(Records from a data collection)
········

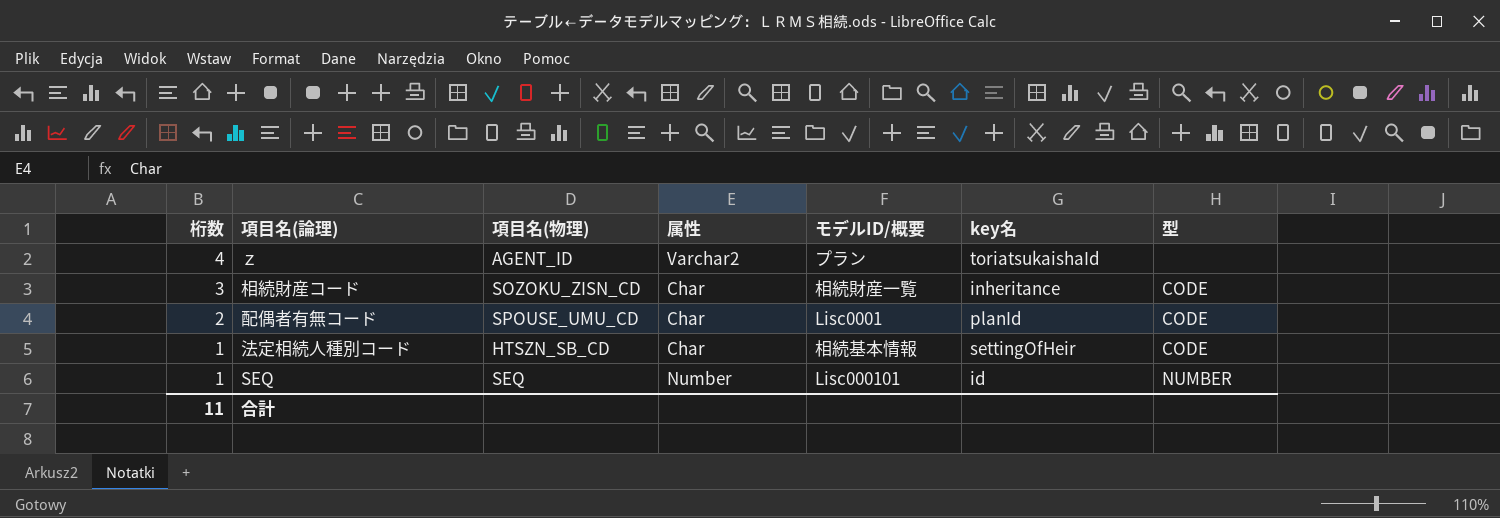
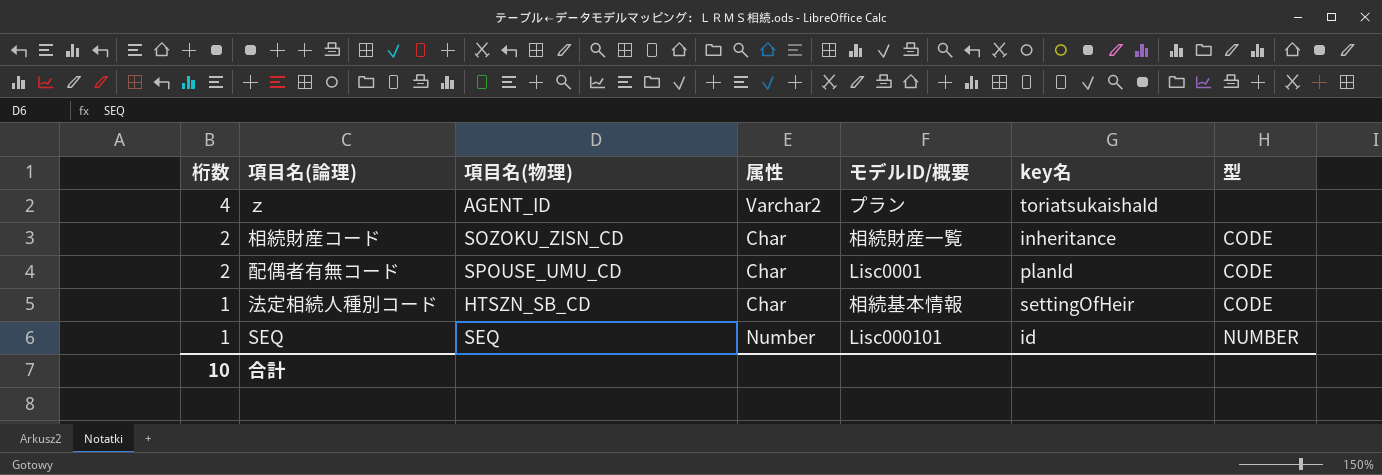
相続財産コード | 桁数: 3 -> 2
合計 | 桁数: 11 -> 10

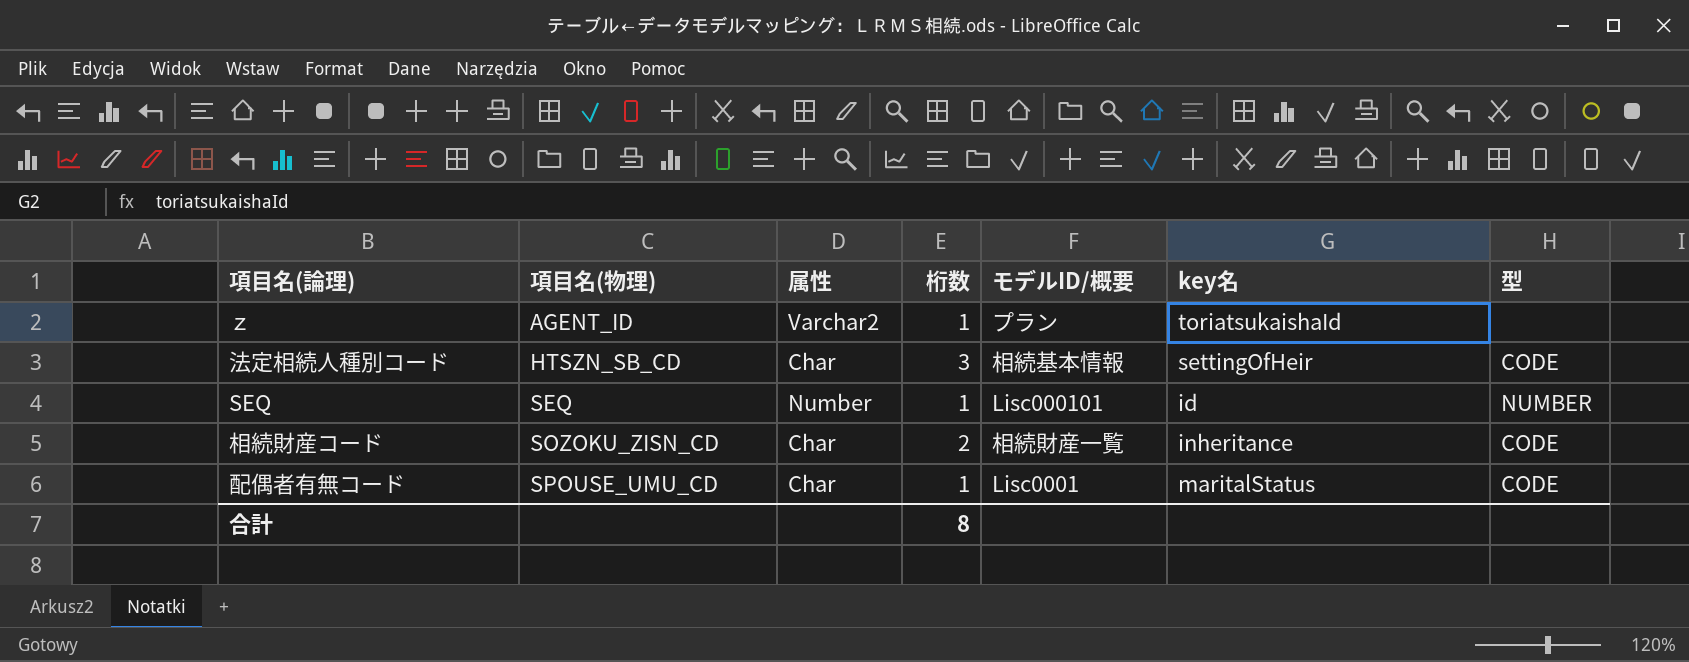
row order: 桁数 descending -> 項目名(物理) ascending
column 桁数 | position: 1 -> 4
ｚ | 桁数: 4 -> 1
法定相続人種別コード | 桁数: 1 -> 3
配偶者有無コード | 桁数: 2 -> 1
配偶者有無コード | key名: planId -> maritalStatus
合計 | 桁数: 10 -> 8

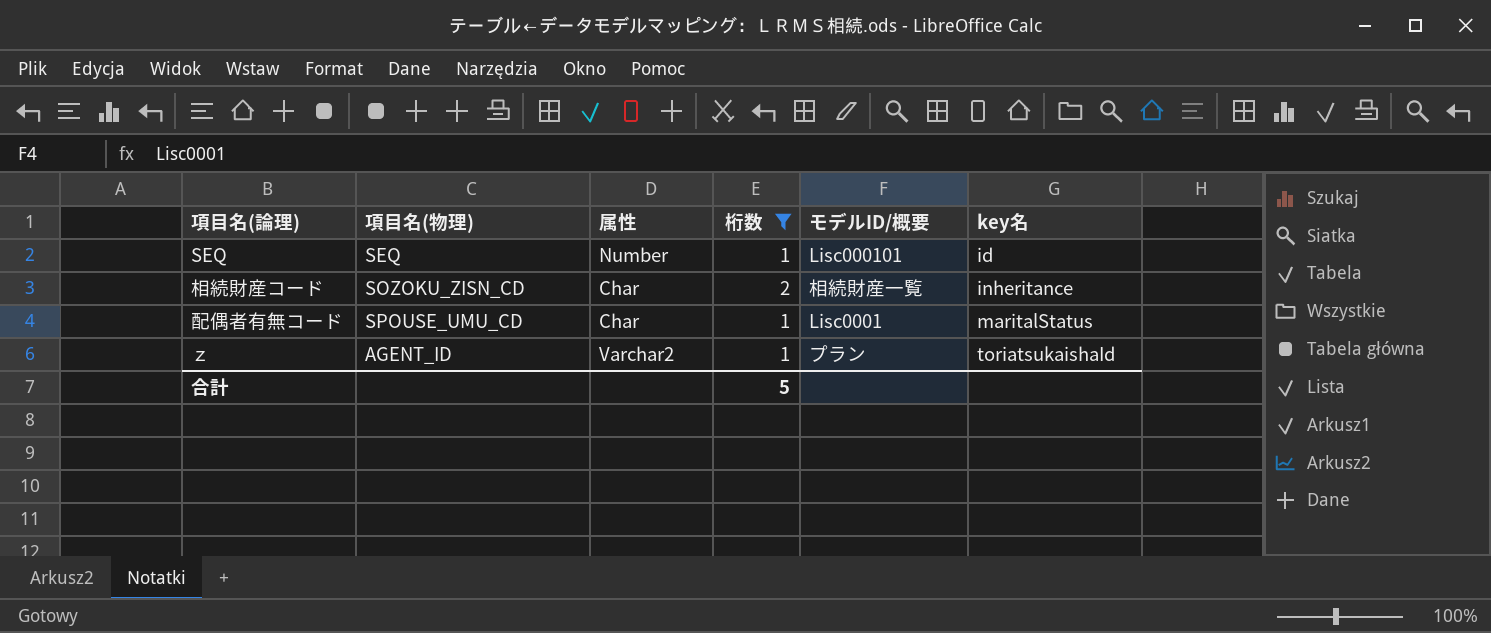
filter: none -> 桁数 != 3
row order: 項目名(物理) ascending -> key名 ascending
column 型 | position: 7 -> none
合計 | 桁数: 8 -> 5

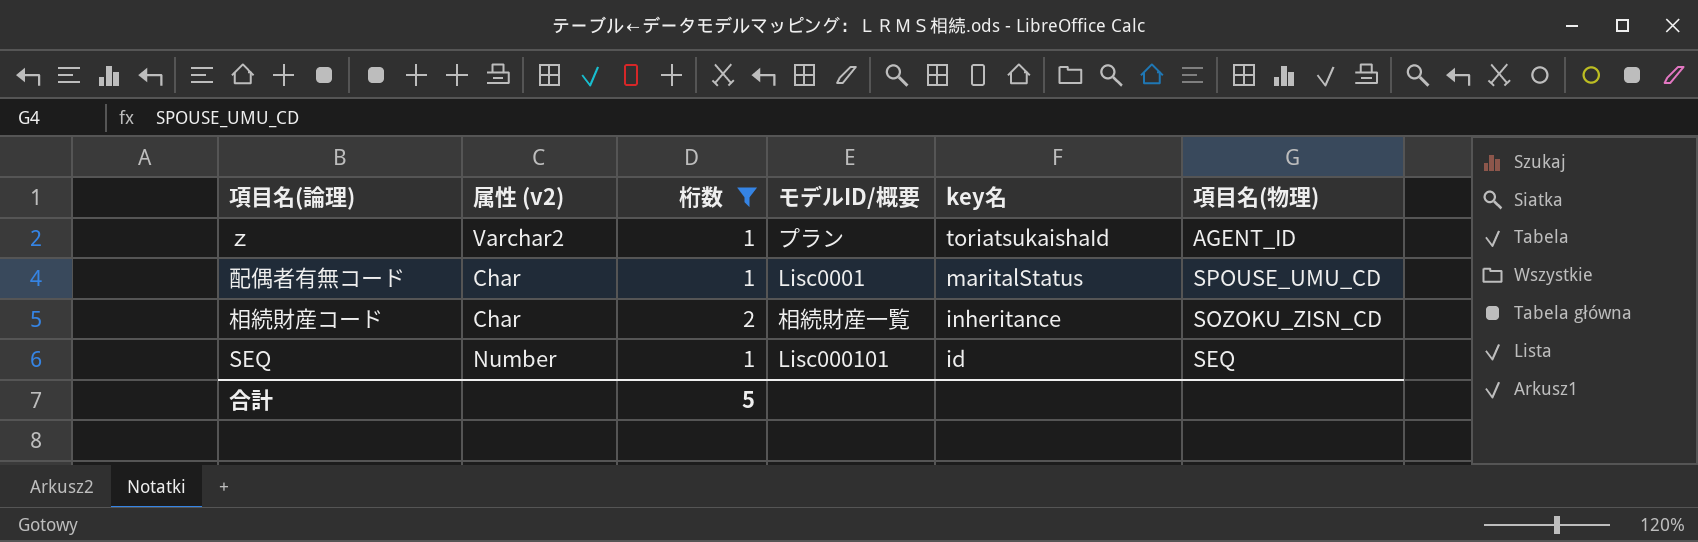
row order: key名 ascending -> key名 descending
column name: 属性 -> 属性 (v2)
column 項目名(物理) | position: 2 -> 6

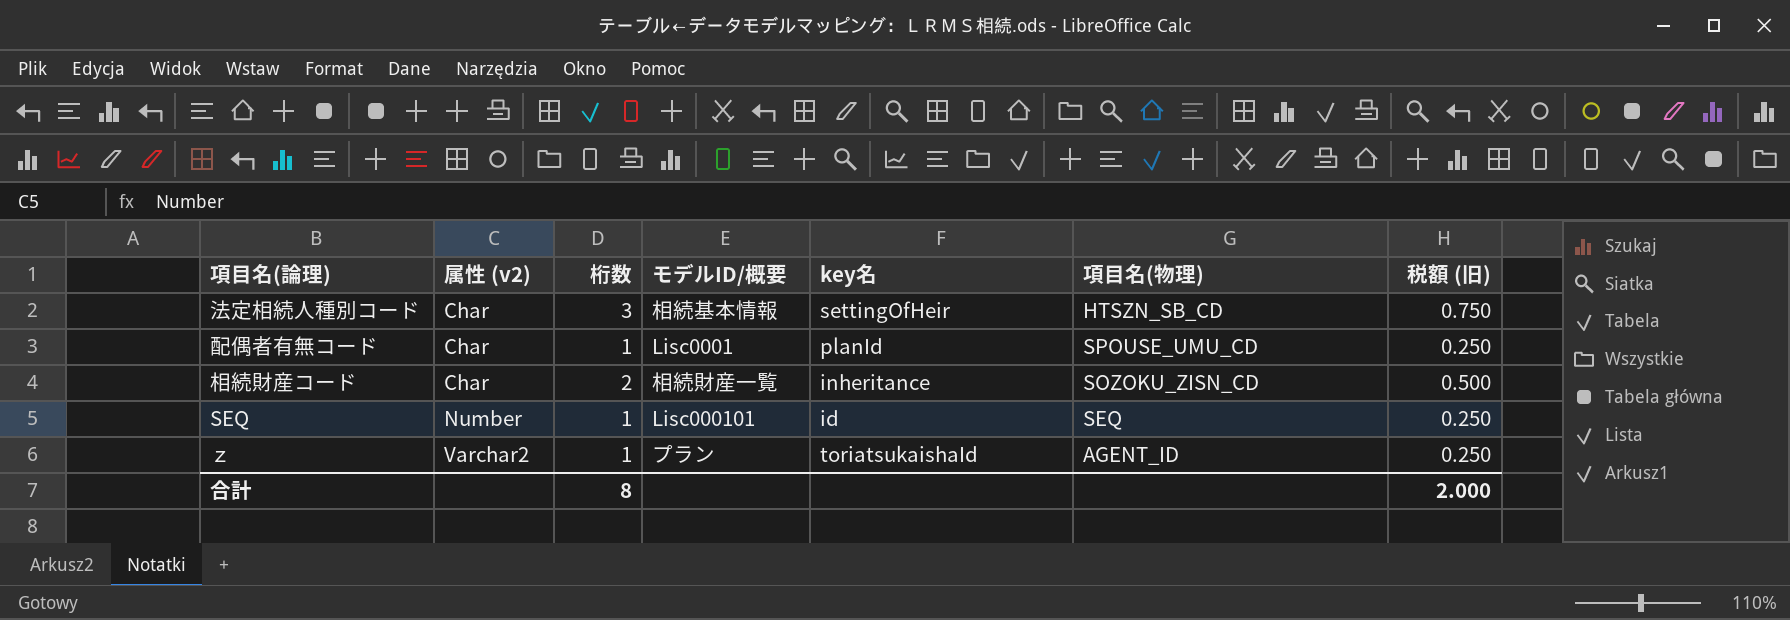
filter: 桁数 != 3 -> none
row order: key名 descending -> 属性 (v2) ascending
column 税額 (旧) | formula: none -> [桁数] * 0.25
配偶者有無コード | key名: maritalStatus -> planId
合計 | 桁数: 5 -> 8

········

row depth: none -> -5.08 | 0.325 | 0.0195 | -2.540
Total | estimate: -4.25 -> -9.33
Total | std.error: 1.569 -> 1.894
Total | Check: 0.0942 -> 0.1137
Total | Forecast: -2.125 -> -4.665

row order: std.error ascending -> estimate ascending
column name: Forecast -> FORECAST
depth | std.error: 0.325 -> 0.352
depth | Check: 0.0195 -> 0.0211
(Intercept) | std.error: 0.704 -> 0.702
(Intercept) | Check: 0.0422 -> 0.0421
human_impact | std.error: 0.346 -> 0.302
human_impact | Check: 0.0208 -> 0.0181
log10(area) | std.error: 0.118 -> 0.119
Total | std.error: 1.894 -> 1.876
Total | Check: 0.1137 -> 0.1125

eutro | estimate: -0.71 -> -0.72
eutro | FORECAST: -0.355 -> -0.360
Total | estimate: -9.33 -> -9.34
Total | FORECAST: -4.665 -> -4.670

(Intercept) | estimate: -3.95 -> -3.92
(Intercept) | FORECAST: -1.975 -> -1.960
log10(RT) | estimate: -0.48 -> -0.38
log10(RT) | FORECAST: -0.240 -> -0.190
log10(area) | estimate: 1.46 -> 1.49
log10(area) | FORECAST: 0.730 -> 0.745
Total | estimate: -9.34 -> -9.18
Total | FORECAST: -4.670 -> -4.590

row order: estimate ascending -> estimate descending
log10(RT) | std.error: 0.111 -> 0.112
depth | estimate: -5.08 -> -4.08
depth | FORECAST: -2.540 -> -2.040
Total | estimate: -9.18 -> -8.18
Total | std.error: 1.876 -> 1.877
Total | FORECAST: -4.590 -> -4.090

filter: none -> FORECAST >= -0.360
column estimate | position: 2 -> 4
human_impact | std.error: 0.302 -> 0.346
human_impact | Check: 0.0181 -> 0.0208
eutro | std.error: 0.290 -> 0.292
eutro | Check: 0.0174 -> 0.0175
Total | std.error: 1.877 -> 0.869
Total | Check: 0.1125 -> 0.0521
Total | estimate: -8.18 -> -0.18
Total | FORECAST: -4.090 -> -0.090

········

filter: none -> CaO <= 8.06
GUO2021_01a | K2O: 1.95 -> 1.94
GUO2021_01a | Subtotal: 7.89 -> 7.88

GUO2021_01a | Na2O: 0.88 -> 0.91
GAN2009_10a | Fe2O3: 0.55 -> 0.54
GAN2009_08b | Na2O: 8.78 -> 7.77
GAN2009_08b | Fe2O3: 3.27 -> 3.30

········

#### EXERCISE DESCRIPTION
Out of the entries above, write out only the lines between the line holding "(Intercept) | estimate: -3.95 -> -3.92" and the line holding "Total | FORECAST: -4.090 -> -0.090", inclusive, each exactly as given.

#### EXERCISE SOLUTION
(Intercept) | estimate: -3.95 -> -3.92
(Intercept) | FORECAST: -1.975 -> -1.960
log10(RT) | estimate: -0.48 -> -0.38
log10(RT) | FORECAST: -0.240 -> -0.190
log10(area) | estimate: 1.46 -> 1.49
log10(area) | FORECAST: 0.730 -> 0.745
Total | estimate: -9.34 -> -9.18
Total | FORECAST: -4.670 -> -4.590

row order: estimate ascending -> estimate descending
log10(RT) | std.error: 0.111 -> 0.112
depth | estimate: -5.08 -> -4.08
depth | FORECAST: -2.540 -> -2.040
Total | estimate: -9.18 -> -8.18
Total | std.error: 1.876 -> 1.877
Total | FORECAST: -4.590 -> -4.090

filter: none -> FORECAST >= -0.360
column estimate | position: 2 -> 4
human_impact | std.error: 0.302 -> 0.346
human_impact | Check: 0.0181 -> 0.0208
eutro | std.error: 0.290 -> 0.292
eutro | Check: 0.0174 -> 0.0175
Total | std.error: 1.877 -> 0.869
Total | Check: 0.1125 -> 0.0521
Total | estimate: -8.18 -> -0.18
Total | FORECAST: -4.090 -> -0.090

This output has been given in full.